Flynn Downes interview: I’m living the dream at West Ham but training is a wake-up call
It is fair to say that when Flynn Downes arrived at Swansea in the summer of 2021, he did not expect to find leaving the Welsh club only a year later so difficult.
“I was a bit cautious about going,” he says, before adding, sheepishly: “To be honest, I’d heard Swansea was a bit of a s***hole.”
Things, though, had turned sour at Ipswich, the club Downes joined aged seven, and his development was stalling after being packed off to train with the Under-23s by new manager Paul Cook, with whom he “just didn’t see eye-to-eye”. He needed a way out and found it, by crossing the country and then the Severn, too.
“It was the total opposite to what I’d expected,” Downes tells Standard Sport. “What a lovely place.
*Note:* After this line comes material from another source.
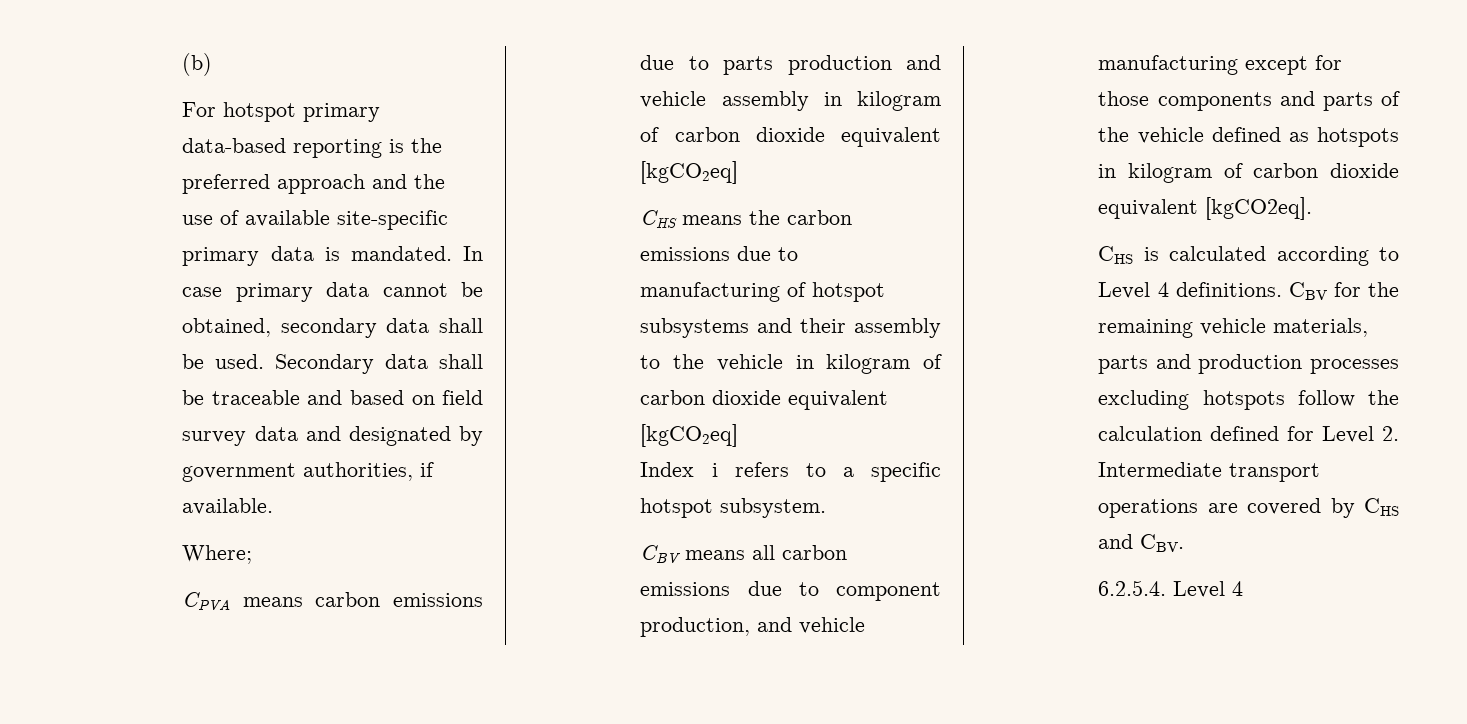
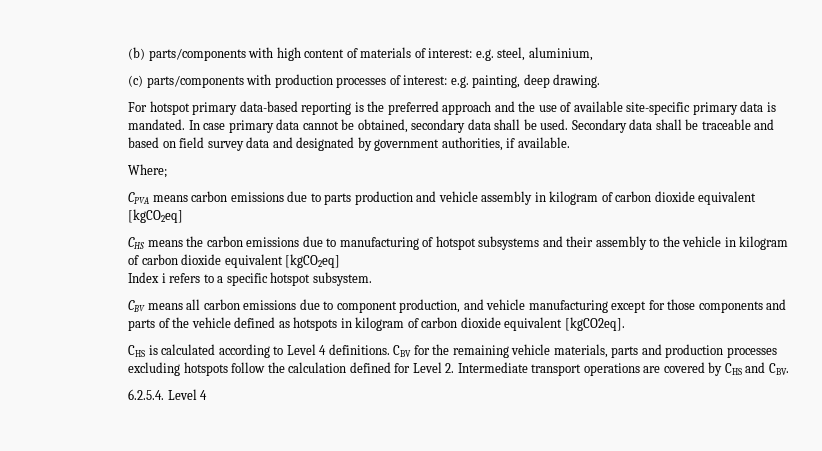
- (b)
+ (b) parts/components with high content of materials of interest: e.g. steel, aluminium,
+ (c) parts/components with production processes of interest: e.g. painting, deep drawing.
The people were lovely, the club were so good.
I still can’t get over that I’m here, it’s mad.
“I loved it down there and, I’ll be honest, I wanted to stay. I’d gone from a year at Ipswich where I hated it to literally loving it, so I was all for staying. Then I came back for pre-season and from there I kind of knew I wasn’t going to…”
Long-time admirers Crystal Palace had made a bid and the Championship team had decided to sell. Downes, a year earlier exiled at a League One club, was now heading for the Premier League, but doing so with mixed emotions — until a late twist.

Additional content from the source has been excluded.